Ansar al-Sunna (Mozambique)
Ansar al-Sunna (transl. Supporters of the tradition), also known as al-Shabaab, Ahlu al-Sunna, Swahili Sunna, and Ahlu Sunna Wal Jammah, is an Islamist militant group active in Cabo Delgado Province, Mozambique. The group has attacked security forces and civilians in an attempt to establish an Islamic state in the area. Ansar al-Sunna's name is similar to the name of an Iraqi Sunni insurgent group that fought against US troops between 2003 and 2007. Locals call them "al-Shabaab" but they are a separate organization from Somali Al-Shabaab. The Islamic State of Iraq and the Levant (ISIL) and outside observers have claimed that all or at least factions of Ansar al-Sunna have joined the Islamic State's Central Africa Province. Regardless, ISIL does not seem to actually control the Mozambican insurgents, although there is evidence that it has sent trainers to aid the insurgency.
|Leaders||Various cell leaders|
|Dates of operation||2015 – present|
|Active regions||Cabo Delgado Province, Mozambique|
|Part of||Islamic State's Central Africa Province (partially or completely)|
|Battles and wars||Insurgency in Cabo Delgado|
The group was reportedly formed in Cabo Delgado by followers of the radical Kenyan cleric Aboud Rogo Mohammed who resettled in Mozambique following his death in 2012. The group recruited local, frustrated youth such as fishermen, petty traders, and miners who felt neglected and ignored by the Mozambican government, while considering traditional religious authorities as too close to the state. The group became increasingly violent in 2017, carrying out attacks on government and civilian targets. Though a 2019 video depicted militants professing allegiance to ISIL, members rarely refer to themselves as part of that group. Propaganda is seldom issued by Ansar-al-Sunna. Funding for the group is raised from illegal smuggling, religious networks, and people-traffickers.
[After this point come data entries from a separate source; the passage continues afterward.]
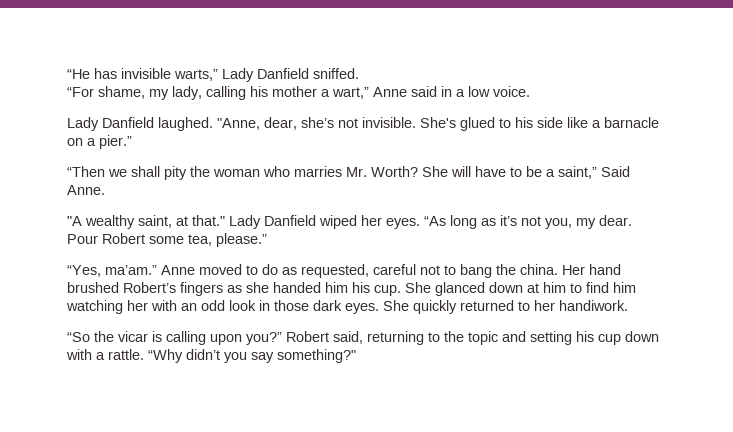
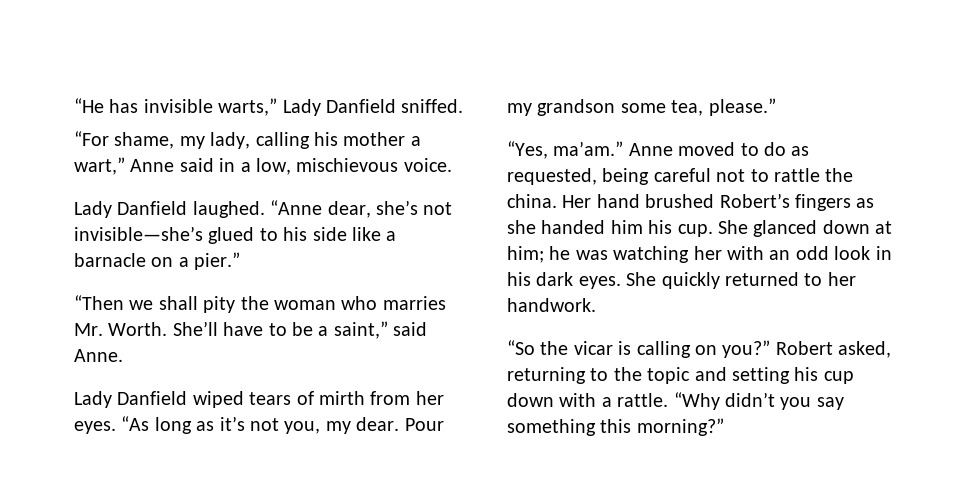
- “For shame, my lady, calling his mother a wart,” Anne said in a low voice.
+ “For shame, my lady, calling his mother a wart,” Anne said in a low, mischievous voice.
- "Anne, dear, she’s not invisible. She's glued to his side like a barnacle on a pier.”
+ “Anne dear, she’s not invisible—she’s glued to his side like a barnacle on a pier.”
- “Then we shall pity the woman who marries Mr. Worth? She will have to be a saint,” Said Anne.
+ “Then we shall pity the woman who marries Mr. Worth. She’ll have to be a saint,” said Anne.
- "A wealthy saint, at that." Lady Danfield wiped her eyes.
+ Lady Danfield wiped tears of mirth from her eyes.
- Pour Robert some tea, please.”
+ Pour my grandson some tea, please.”
- Anne moved to do as requested, careful not to bang the china.
+ Anne moved to do as requested, being careful not to rattle the china.
- She glanced down at him to find him watching her with an odd look in those dark eyes.
+ She glanced down at him; he was watching her with an odd look in his dark eyes.
- She quickly returned to her handiwork.
+ She quickly returned to her handwork.
- “So the vicar is calling upon you?”
+ “So the vicar is calling on you?”
- Robert said, returning to the topic and setting his cup down with a rattle.
+ Robert asked, returning to the topic and setting his cup down with a rattle.
- “Why didn’t you say something?"
+ “Why didn’t you say something this morning?”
Ansar al-Sunna militants were trained by ex-policemen and ex-frontier guards who had been fired and held grudges against the government. The movement also contacted other Islamist militants in East Africa, and reportedly hired al-Shabaab trainers from Somalia, Tanzania, and Kenya. These al-Shabaab trainers acted as mercenaries, however, and aided Ansar al-Sunna due to the pay they received from the latter. Some of the Ansar al-Sunna militants have also journeyed abroad to receive direct training by other militant groups.
Members of Ansar al-Sunna are reportedly mostly Mozambicans from the Mocímboa da Praia, Palma and Macomia districts, but also include foreign nationals from Tanzania and Somalia. The militants are known to speak Portuguese, the official language of Mozambique, Kimwani, the local language, and Swahili, the lingua franca language spoken in the Great Lakes region.